WHEN I was a child, we often sang John Bunyan’s hymn Who Would True Valour See. I have to say that although I quite liked the tune – Monk’s Gate by Ralph Vaughan Williams – the words meant very little to me. What was ‘true valour’ and who on earth wanted to be a pilgrim anyway?
Along with many youngsters of the day I was given Pilgrim’s Progress as a Christmas or birthday present and was terrified by George Cruickshank’s illustrations of the monster Apollyon, Faithful burning at the stake and Christian with his burden on his back sinking into the Slough of Despond, climbing the Hill Difficulty and descending into the Valley of Humiliation.
But since the Covid, climate change and now Post Office debacles, the force of Bunyan’s hymn, published in 1687, has finally come home to me.
Let’s have a look at the words. I am using Bunyan’s original version written in 1684 rather than that amended in the early 20th century by Percy Dearmer, who reckoned that hobgoblins and foul fiends were not suitable for Christian hymns.
Here is the first verse:
Who would true valour see
Let him come hither
One here will constant be
Come wind, come weather.
There’s no discouragement
Shall make him once relent
His first avowed intent
To be a pilgrim.
Those of us who have seen true valour and as a result come hither are the growing numbers who have seen through the lies, misinformation and sheer wickedness peddled by the mainstream media, drug companies and the many doctors and scientists who have adhered to the official narrative and pulled a great deal of wool over our eyes. We have braved far more than mere discouragement for telling the truth yet, like Bunyan’s pilgrim, we have soldiered on. We have become the present-day pilgrims, going on marches and attending rallies and events where we can hear the truth from those brave enough to speak out, and who have risked being ostracised and often lost their jobs and livelihoods as a result.
Here is the second verse:
Whoso beset him round
with dismal stories,
do but themselves confound,
his strength the more is.
No lion can him fright:
he’ll with a giant fight,
but he will have the right
to be a pilgrim.
We know only too well who has beset us round with dismal stories – the World Economic Forum, the World Health Organization, the Bill and Melinda Gates Foundation, the government, the media, the drug companies and the climate change activists. And yes, they do themselves confound as, with every pronouncement the mainstream makes, we grow stronger. True, we are fighting with giants, with rich and mighty organisations, but who won the fight between David and Goliath in the end? The dismal stories that have surfaced recently warn of a new and even more dangerous covid strain now going round but we, the pilgrims, know to take no notice.

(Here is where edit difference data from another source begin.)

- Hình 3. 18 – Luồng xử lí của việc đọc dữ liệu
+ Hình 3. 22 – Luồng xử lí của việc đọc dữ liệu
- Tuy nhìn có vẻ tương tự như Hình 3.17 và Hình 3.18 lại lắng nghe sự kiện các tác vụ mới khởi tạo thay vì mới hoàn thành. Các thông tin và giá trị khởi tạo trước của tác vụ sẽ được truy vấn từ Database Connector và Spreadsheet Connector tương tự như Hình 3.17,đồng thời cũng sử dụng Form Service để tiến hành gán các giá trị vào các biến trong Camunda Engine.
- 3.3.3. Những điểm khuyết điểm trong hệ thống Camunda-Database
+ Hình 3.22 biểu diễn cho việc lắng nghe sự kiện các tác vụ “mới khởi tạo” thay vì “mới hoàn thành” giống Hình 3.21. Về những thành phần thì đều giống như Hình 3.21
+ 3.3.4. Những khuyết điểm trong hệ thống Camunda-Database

Here is the third and final verse:
Hobgoblin nor foul fiend
can daunt his spirit;
he knows he at the end
shall life inherit.
Then fancies flee away;
He’ll fear not what men say
He’ll labour night and day
To be a pilgrim.
The hobgoblins and foul fiends of our time are the politicians, health secretaries, chief medical officers, pharmaceutical giants, university modellers and so on, who have done their level best to scare us into compliance. They have done their utmost to daunt our spirits but they have not succeeded. We have feared not what men say, although sometimes it has been very hard to withstand the abuse, name-calling and accusations of being covid and climate change deniers and conspiracy theorists, and we still have a fight on our hands. Only last week Alice Thomson was writing in the Times that our best defences against the new variant are the boosters and flu jabs.This is in face of overwhelming evidence that the mRNA jabs are not only completely ineffective against the virus but have caused untold damage and even death to many people.

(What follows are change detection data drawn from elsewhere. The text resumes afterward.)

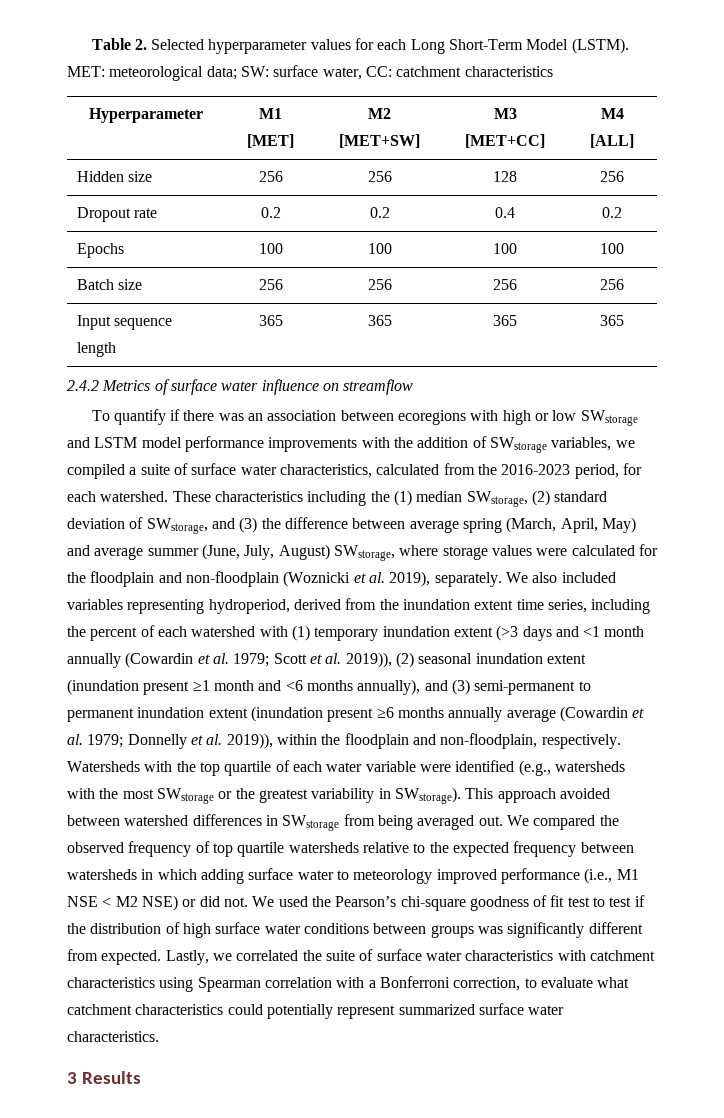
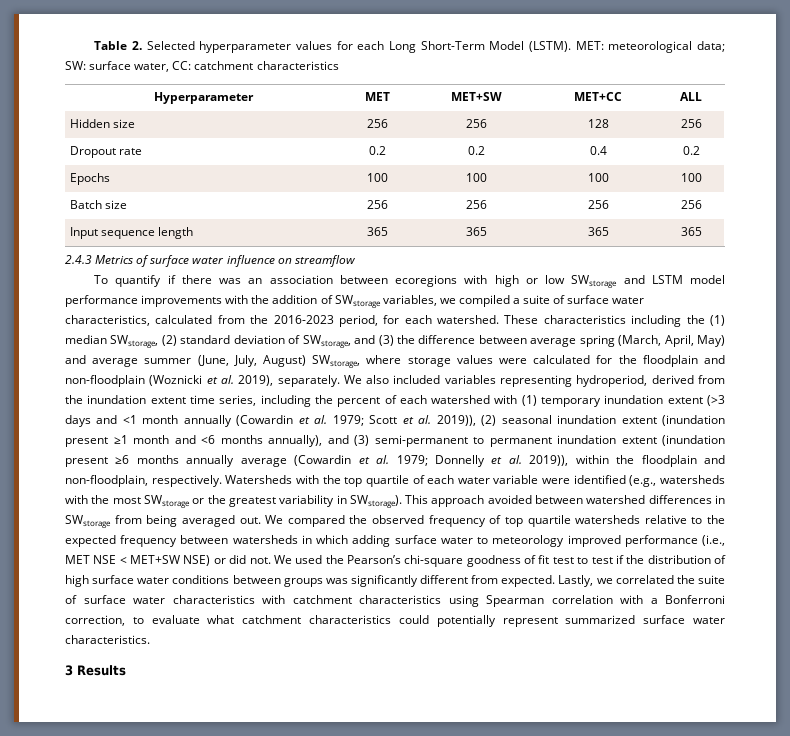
- Hyperparameter | M1 [MET] | M2 [MET+SW] | M3 [MET+CC] | M4 [ALL]
+ Hyperparameter | MET | MET+SW | MET+CC | ALL
- 2.4.2 Metrics of surface water influence on streamflow
+ 2.4.3 Metrics of surface water influence on streamflow
- We compared the observed frequency of top quartile watersheds relative to the expected frequency between watersheds in which adding surface water to meteorology improved performance (i.e., M1 NSE < M2 NSE) or did not.
+ We compared the observed frequency of top quartile watersheds relative to the expected frequency between watersheds in which adding surface water to meteorology improved performance (i.e., MET NSE < MET+SW NSE) or did not.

In the Daily Mail on Thursday, former Woman’s Hour presenter Jenni Murray wrote that she had been taken to hospital on New Year’s Eve with double pneumonia and needed oxygen. She added: ‘For goodness sake, I was jabbed beyond reason. I’d had the Covid vaccine, the flu jab and a pneumonia jab that I thought would protect me.’ The other day, my next-door neighbour told me that another neighbour had gone down with Covid. When I said, ‘With all the jabs she’s had, I’m not surprised,’ he gave an exasperated sigh and said, ‘There you go again.’ Such stories remind us that we pilgrims still have a long way to go before the penny finally drops – that the jabs CAUSE illness, not prevent it. All too many people are still not listening.

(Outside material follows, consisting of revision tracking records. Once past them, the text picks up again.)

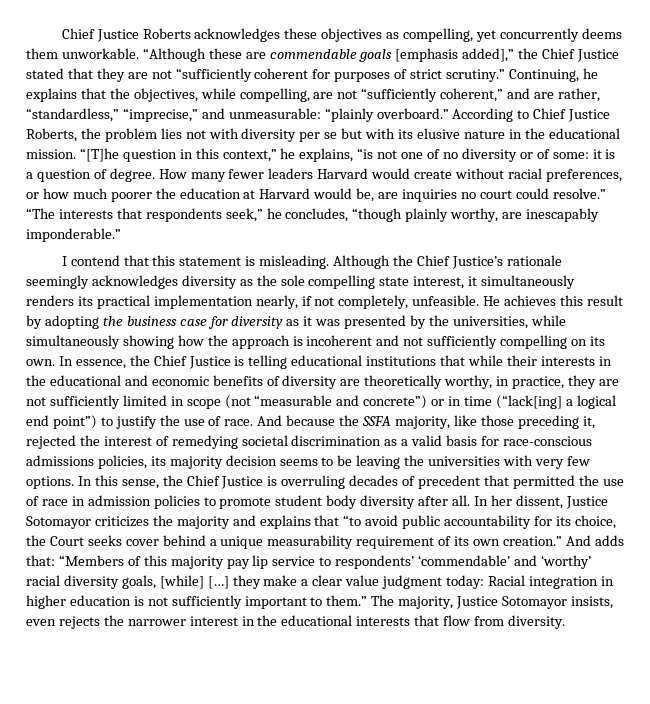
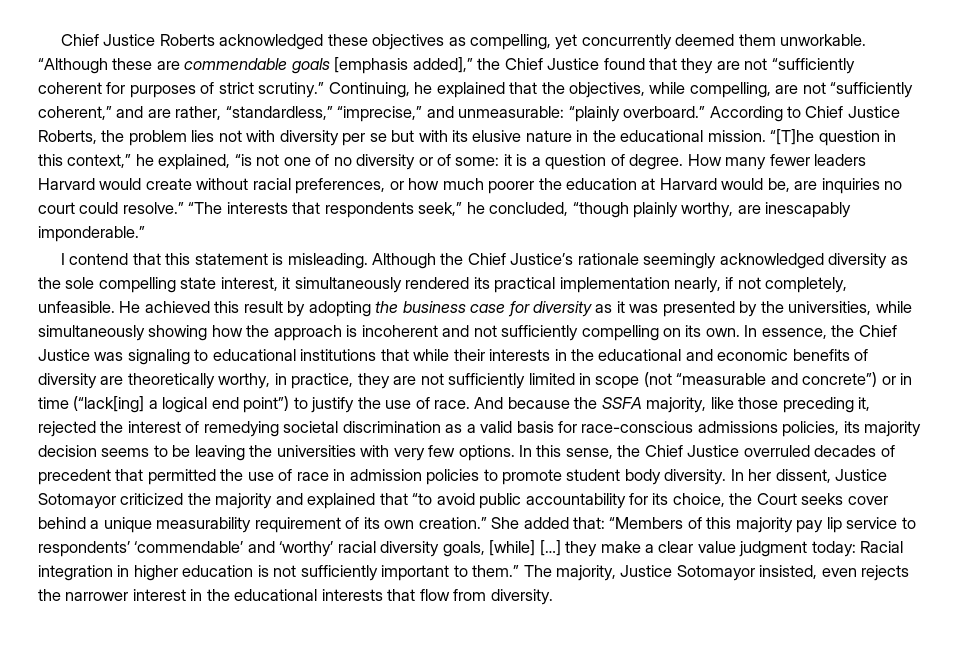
- Chief Justice Roberts acknowledges these objectives as compelling, yet concurrently deems them unworkable.
+ Chief Justice Roberts acknowledged these objectives as compelling, yet concurrently deemed them unworkable.
- “Although these are commendable goals [emphasis added],” the Chief Justice stated that they are not “sufficiently coherent for purposes of strict scrutiny.”
+ “Although these are commendable goals [emphasis added],” the Chief Justice found that they are not “sufficiently coherent for purposes of strict scrutiny.”
- Continuing, he explains that the objectives, while compelling, are not “sufficiently coherent,” and are rather, “standardless,” “imprecise,” and unmeasurable: “plainly overboard.”
+ Continuing, he explained that the objectives, while compelling, are not “sufficiently coherent,” and are rather, “standardless,” “imprecise,” and unmeasurable: “plainly overboard.”
- “[T]he question in this context,” he explains, “is not one of no diversity or of some: it is a question of degree.
+ “[T]he question in this context,” he explained, “is not one of no diversity or of some: it is a question of degree.
- “The interests that respondents seek,” he concludes, “though plainly worthy, are inescapably imponderable.”
+ “The interests that respondents seek,” he concluded, “though plainly worthy, are inescapably imponderable.”
- Although the Chief Justice’s rationale seemingly acknowledges diversity as the sole compelling state interest, it simultaneously renders its practical implementation nearly, if not completely, unfeasible.
+ Although the Chief Justice’s rationale seemingly acknowledged diversity as the sole compelling state interest, it simultaneously rendered its practical implementation nearly, if not completely, unfeasible.
- He achieves this result by adopting the business case for diversity as it was presented by the universities, while simultaneously showing how the approach is incoherent and not sufficiently compelling on its own.
+ He achieved this result by adopting the business case for diversity as it was presented by the universities, while simultaneously showing how the approach is incoherent and not sufficiently compelling on its own.
- In essence, the Chief Justice is telling educational institutions that while their interests in the educational and economic benefits of diversity are theoretically worthy, in practice, they are not sufficiently limited in scope (not “measurable and concrete”) or in time (“lack[ing] a logical end point”) to justify the use of race.
+ In essence, the Chief Justice was signaling to educational institutions that while their interests in the educational and economic benefits of diversity are theoretically worthy, in practice, they are not sufficiently limited in scope (not “measurable and concrete”) or in time (“lack[ing] a logical end point”) to justify the use of race.
- In this sense, the Chief Justice is overruling decades of precedent that permitted the use of race in admission policies to promote student body diversity after all.
+ In this sense, the Chief Justice overruled decades of precedent that permitted the use of race in admission policies to promote student body diversity.
- In her dissent, Justice Sotomayor criticizes the majority and explains that “to avoid public accountability for its choice, the Court seeks cover behind a unique measurability requirement of its own creation.”
+ In her dissent, Justice Sotomayor criticized the majority and explained that “to avoid public accountability for its choice, the Court seeks cover behind a unique measurability requirement of its own creation.”
- And adds that: “Members of this majority pay lip service to respondents’ ‘commendable’ and ‘worthy’ racial diversity goals, [while] […] they make a clear value judgment today: Racial integration in higher education is not sufficiently important to them.”
+ She added that: “Members of this majority pay lip service to respondents’ ‘commendable’ and ‘worthy’ racial diversity goals, [while] […] they make a clear value judgment today: Racial integration in higher education is not sufficiently important to them.”
- The majority, Justice Sotomayor insists, even rejects the narrower interest in the educational interests that flow from diversity.
+ The majority, Justice Sotomayor insisted, even rejects the narrower interest in the educational interests that flow from diversity.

Yes, we do have to labour night and day, never letting up, but my hope is that even if we don’t inherit life ourselves, or the life that we would like, that at least we are trying to make the world a better place for our children and grandchildren by being brave enough to stand fearlessly for the right, whatever the cost.
So thank you, John Bunyan, for composing that hymn all those years ago. We should remind ourselves he wrote it in prison while serving a 12-year sentence for preaching without a licence. His captivity gave him the strength and courage to write a book and a hymn that are read and sung to this day. Perhaps we should take heed of his words as never before.